### Instructions to follow
Using the data beneath this instruction, retype only the lines from the one that contains "хотите фотосессию на" down to the one that contains "- Если вы выбрали фотосессию с", both included, exactly as they appear.

-=-=-

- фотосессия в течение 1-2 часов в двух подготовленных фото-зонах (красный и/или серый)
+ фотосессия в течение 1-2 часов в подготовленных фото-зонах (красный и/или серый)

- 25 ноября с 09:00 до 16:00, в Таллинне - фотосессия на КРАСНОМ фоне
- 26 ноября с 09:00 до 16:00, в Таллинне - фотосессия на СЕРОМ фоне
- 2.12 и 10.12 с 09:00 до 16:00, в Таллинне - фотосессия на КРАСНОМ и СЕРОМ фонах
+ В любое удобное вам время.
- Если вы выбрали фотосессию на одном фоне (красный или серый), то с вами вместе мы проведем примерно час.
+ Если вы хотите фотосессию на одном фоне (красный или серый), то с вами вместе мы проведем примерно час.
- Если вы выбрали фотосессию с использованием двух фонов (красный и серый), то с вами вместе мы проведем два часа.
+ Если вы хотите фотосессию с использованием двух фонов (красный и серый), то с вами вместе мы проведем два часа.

-=-=-

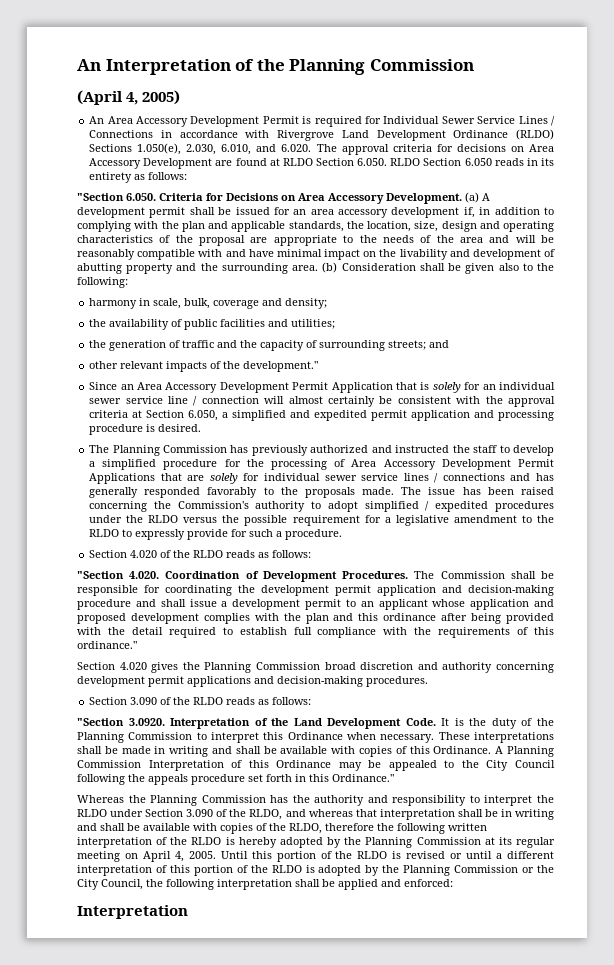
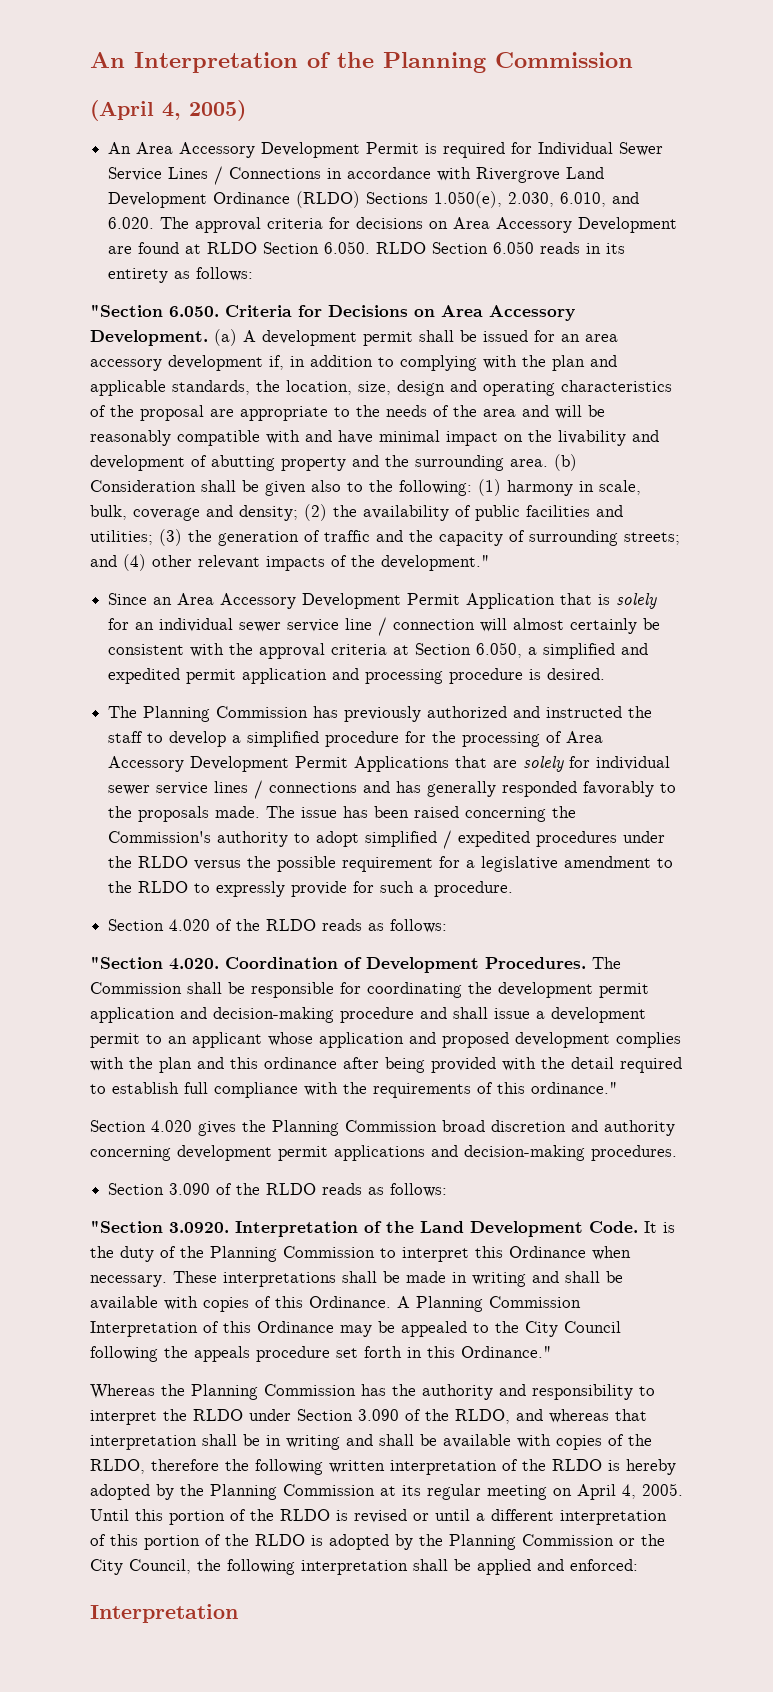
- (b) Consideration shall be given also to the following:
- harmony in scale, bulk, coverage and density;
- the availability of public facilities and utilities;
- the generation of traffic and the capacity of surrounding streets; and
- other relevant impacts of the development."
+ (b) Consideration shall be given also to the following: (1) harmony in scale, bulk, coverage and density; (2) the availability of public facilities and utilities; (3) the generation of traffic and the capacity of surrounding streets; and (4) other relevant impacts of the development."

-=-=-

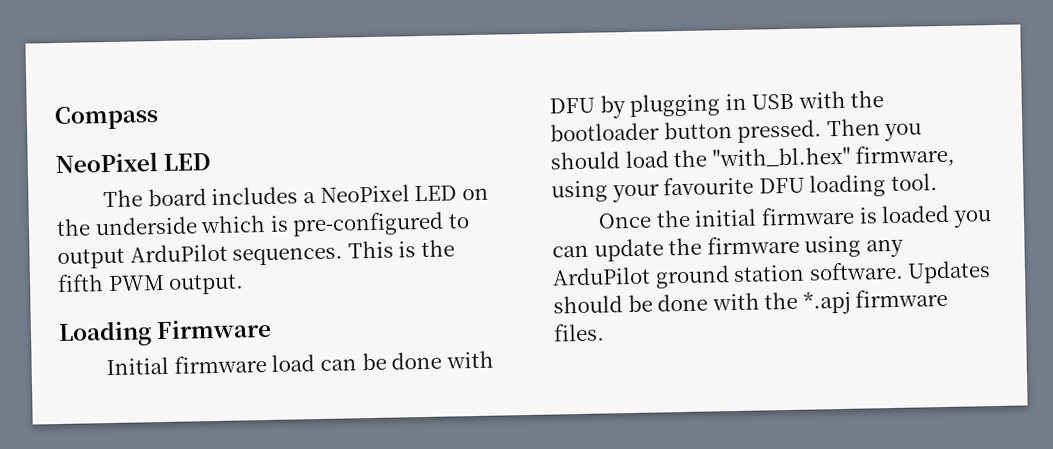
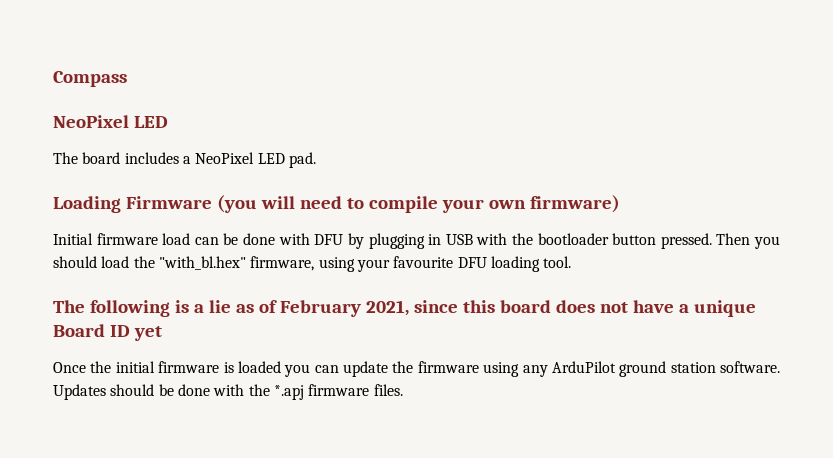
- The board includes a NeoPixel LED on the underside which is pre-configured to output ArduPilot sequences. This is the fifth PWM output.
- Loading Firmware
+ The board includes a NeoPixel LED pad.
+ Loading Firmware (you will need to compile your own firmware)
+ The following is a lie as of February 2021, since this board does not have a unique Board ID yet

-=-=-

### Response area
+ Если вы хотите фотосессию на одном фоне (красный или серый), то с вами вместе мы проведем примерно час.
- Если вы выбрали фотосессию с использованием двух фонов (красный и серый), то с вами вместе мы проведем два часа.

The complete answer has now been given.